Action item. Please check every line of the listing for "bullet" and copy each line where it is found.

Data for processing.
-----
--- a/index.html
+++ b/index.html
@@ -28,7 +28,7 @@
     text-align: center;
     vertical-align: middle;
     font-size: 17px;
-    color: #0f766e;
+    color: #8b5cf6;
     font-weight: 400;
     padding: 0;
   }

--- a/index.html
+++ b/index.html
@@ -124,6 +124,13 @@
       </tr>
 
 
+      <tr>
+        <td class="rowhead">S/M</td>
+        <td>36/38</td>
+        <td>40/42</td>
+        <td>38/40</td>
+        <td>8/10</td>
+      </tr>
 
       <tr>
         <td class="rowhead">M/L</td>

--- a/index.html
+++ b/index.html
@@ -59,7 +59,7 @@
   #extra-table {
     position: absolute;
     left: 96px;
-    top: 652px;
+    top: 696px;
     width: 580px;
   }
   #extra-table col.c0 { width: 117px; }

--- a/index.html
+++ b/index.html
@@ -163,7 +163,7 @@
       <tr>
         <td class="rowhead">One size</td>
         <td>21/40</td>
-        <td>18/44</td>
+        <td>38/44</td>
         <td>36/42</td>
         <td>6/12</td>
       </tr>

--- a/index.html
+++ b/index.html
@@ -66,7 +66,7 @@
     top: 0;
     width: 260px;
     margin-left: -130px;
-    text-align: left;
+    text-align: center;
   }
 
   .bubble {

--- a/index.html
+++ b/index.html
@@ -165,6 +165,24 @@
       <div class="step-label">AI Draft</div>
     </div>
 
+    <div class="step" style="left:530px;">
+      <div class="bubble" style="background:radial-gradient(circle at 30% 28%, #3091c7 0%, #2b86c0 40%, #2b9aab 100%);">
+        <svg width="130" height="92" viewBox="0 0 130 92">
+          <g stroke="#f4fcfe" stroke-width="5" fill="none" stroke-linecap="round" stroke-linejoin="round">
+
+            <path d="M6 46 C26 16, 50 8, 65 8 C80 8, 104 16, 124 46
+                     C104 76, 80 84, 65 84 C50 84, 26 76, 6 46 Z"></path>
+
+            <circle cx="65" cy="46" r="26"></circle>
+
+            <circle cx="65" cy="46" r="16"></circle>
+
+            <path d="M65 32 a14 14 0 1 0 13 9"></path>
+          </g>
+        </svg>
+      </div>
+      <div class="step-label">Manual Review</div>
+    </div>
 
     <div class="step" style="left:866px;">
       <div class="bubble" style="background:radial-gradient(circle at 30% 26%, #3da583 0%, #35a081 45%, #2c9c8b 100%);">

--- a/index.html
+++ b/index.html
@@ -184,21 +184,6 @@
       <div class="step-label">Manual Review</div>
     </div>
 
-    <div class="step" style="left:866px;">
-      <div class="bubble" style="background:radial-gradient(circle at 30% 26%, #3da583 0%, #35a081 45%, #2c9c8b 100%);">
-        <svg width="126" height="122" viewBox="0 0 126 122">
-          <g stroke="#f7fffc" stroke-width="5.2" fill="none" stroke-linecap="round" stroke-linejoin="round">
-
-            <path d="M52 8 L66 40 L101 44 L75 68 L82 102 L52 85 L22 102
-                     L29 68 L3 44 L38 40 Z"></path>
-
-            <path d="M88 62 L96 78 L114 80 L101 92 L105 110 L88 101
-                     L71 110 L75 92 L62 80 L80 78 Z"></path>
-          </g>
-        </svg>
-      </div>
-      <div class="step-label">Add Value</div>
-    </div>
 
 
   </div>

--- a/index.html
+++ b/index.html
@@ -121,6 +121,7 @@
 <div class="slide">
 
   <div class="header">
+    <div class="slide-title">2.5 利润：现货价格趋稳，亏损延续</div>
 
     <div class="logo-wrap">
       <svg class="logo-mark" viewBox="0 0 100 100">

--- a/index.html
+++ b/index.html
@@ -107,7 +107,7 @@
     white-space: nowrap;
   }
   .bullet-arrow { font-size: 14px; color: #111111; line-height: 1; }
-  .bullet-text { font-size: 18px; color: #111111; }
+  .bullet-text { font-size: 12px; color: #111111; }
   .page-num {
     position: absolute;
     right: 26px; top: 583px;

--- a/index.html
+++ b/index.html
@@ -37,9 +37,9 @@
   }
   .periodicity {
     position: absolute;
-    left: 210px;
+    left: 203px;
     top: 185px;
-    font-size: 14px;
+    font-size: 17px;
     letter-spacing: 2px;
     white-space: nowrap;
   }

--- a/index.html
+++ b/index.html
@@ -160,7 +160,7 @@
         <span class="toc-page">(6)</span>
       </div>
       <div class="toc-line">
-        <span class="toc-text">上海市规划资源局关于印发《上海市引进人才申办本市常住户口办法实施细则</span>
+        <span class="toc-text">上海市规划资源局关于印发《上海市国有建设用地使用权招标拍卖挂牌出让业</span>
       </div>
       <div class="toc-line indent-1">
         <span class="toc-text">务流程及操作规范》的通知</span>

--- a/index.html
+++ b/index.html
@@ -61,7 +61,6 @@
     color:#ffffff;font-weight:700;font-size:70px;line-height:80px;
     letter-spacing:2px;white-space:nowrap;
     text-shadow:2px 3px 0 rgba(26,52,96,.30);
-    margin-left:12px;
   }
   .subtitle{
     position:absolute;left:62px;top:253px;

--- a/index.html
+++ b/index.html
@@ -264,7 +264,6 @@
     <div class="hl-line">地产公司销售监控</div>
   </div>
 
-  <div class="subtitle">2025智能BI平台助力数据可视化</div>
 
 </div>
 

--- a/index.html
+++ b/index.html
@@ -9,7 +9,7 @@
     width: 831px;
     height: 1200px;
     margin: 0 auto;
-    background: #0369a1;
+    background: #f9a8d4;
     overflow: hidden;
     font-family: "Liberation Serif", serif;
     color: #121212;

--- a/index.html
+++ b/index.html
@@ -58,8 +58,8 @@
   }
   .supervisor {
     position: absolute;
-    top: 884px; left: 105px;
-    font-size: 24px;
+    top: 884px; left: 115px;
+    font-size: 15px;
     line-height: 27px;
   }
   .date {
-----
Exercise output.
   .bullet-arrow { font-size: 14px; color: #111111; line-height: 1; }
-  .bullet-text { font-size: 18px; color: #111111; }
+  .bullet-text { font-size: 12px; color: #111111; }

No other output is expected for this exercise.